- _Work task_
From the line below that contains "height: 376px ->" to the line that contains "text-align: right ->", repeat every line exactly, both ends included, and nothing else.

- _Information given_
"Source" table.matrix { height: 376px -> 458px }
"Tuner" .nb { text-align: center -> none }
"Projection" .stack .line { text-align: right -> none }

==

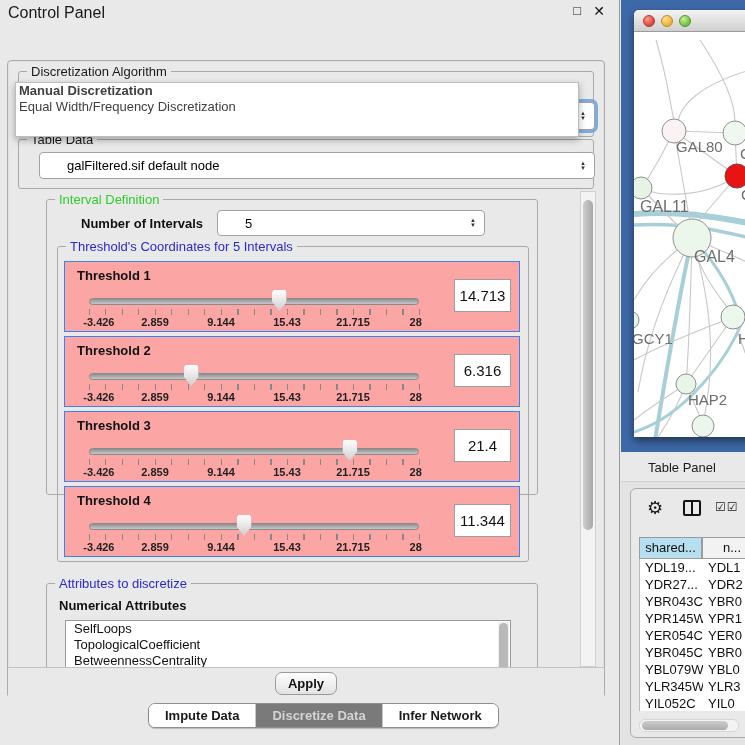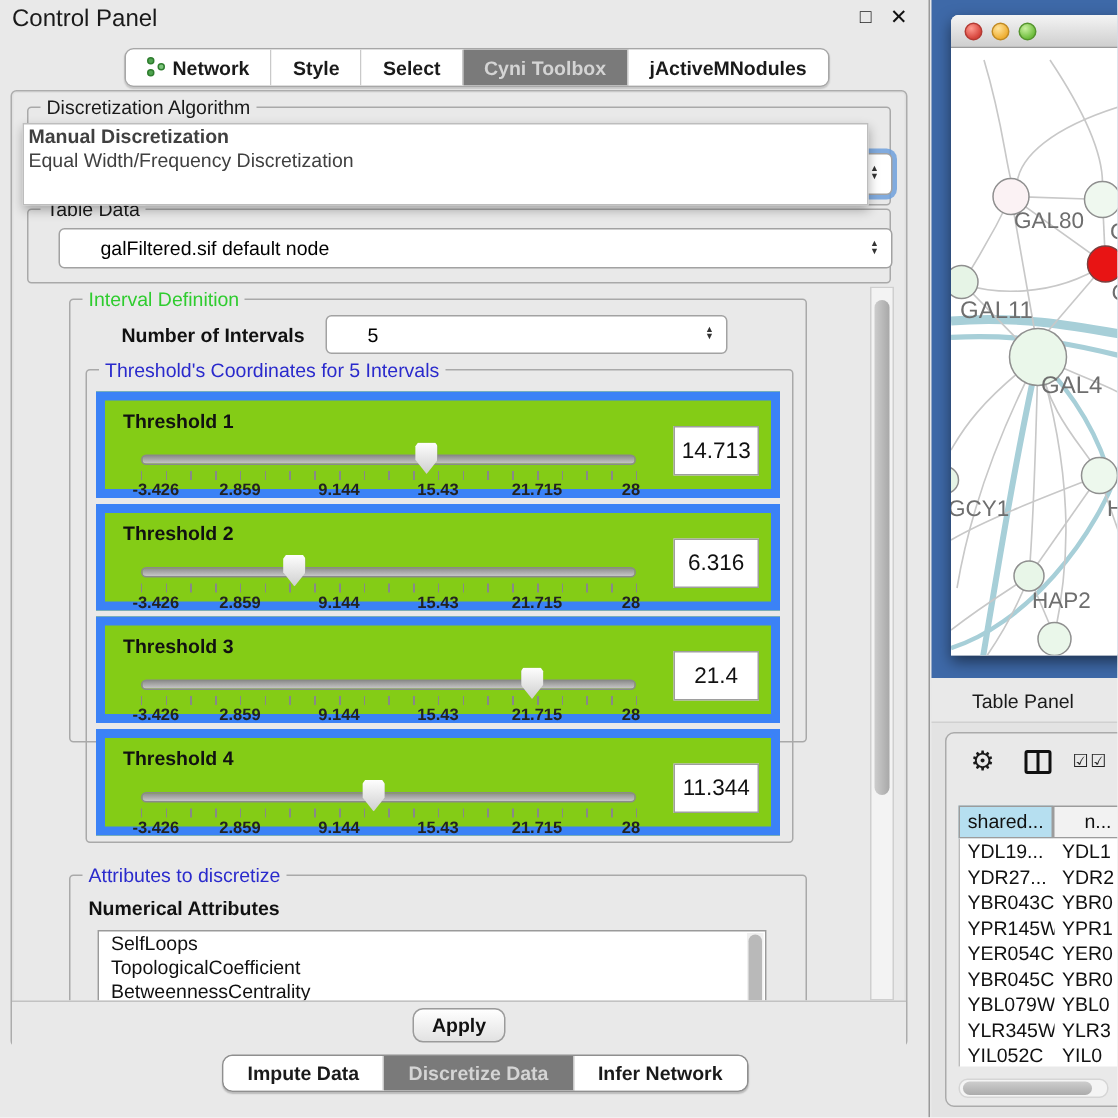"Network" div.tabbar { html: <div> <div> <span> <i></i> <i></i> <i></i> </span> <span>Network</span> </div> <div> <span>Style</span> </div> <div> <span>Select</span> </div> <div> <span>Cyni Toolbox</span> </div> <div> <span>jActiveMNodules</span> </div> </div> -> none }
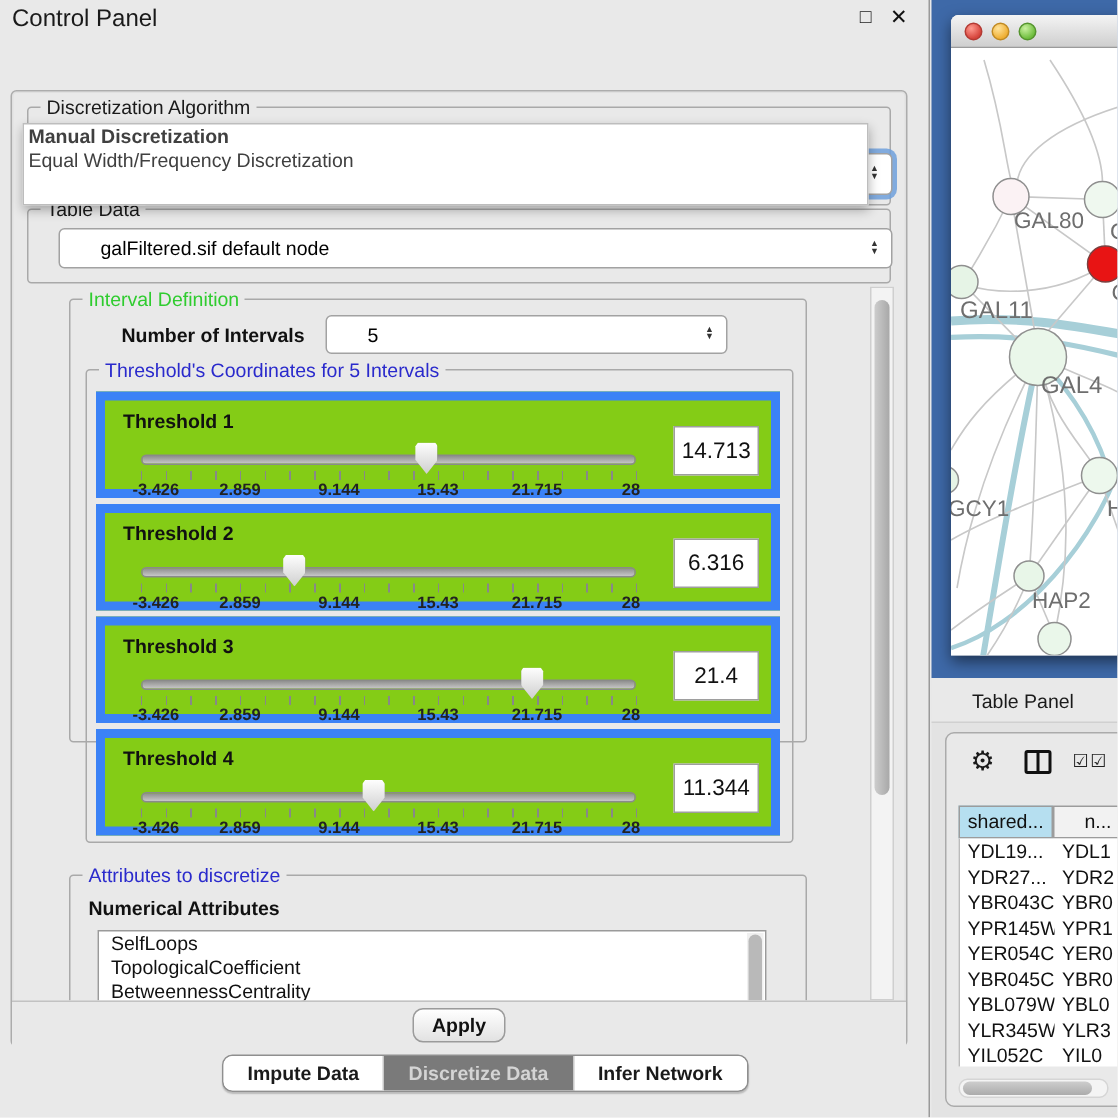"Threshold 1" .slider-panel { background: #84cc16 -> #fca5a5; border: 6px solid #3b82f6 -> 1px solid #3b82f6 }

- _Response below_
"Source" table.matrix { height: 376px -> 458px }
"Tuner" .nb { text-align: center -> none }
"Projection" .stack .line { text-align: right -> none }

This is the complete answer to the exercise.